__EXERCISE GOAL__:
Transcribe exactly every line from the one with "Ricky Romero | H: 139 -> 127" to the last line of the listing below, including both.

__DATA EXCERPTS__:
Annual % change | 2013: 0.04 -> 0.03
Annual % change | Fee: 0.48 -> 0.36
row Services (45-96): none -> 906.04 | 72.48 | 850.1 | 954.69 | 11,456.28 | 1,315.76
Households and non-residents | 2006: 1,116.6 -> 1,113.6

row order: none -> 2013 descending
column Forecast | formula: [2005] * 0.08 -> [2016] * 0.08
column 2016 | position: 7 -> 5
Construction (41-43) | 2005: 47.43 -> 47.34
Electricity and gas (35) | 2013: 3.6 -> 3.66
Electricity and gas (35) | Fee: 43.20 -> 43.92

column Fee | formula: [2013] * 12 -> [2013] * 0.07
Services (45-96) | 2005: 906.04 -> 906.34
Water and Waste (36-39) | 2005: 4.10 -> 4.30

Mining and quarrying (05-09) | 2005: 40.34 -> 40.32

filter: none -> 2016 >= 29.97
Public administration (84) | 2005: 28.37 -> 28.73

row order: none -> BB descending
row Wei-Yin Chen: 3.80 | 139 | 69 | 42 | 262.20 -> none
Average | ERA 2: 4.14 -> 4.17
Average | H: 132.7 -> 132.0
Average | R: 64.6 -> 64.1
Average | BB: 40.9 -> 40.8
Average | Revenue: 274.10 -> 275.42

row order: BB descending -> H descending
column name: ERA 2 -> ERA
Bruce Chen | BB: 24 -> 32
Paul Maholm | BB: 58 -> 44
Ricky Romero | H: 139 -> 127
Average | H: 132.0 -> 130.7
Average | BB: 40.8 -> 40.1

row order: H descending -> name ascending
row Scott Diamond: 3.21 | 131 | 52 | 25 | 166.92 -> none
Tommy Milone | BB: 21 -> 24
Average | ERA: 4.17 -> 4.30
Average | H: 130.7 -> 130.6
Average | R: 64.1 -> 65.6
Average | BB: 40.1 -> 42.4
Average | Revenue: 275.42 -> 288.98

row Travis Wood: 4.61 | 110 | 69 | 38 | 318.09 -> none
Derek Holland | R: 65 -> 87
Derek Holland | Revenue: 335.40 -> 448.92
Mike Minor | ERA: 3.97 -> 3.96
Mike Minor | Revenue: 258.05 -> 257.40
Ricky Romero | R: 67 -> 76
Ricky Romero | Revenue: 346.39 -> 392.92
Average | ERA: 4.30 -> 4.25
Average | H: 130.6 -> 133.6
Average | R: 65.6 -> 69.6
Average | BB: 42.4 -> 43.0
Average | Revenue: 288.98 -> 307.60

__ANSWER AREA__:
Ricky Romero | H: 139 -> 127
Average | H: 132.0 -> 130.7
Average | BB: 40.8 -> 40.1

row order: H descending -> name ascending
row Scott Diamond: 3.21 | 131 | 52 | 25 | 166.92 -> none
Tommy Milone | BB: 21 -> 24
Average | ERA: 4.17 -> 4.30
Average | H: 130.7 -> 130.6
Average | R: 64.1 -> 65.6
Average | BB: 40.1 -> 42.4
Average | Revenue: 275.42 -> 288.98

row Travis Wood: 4.61 | 110 | 69 | 38 | 318.09 -> none
Derek Holland | R: 65 -> 87
Derek Holland | Revenue: 335.40 -> 448.92
Mike Minor | ERA: 3.97 -> 3.96
Mike Minor | Revenue: 258.05 -> 257.40
Ricky Romero | R: 67 -> 76
Ricky Romero | Revenue: 346.39 -> 392.92
Average | ERA: 4.30 -> 4.25
Average | H: 130.6 -> 133.6
Average | R: 65.6 -> 69.6
Average | BB: 42.4 -> 43.0
Average | Revenue: 288.98 -> 307.60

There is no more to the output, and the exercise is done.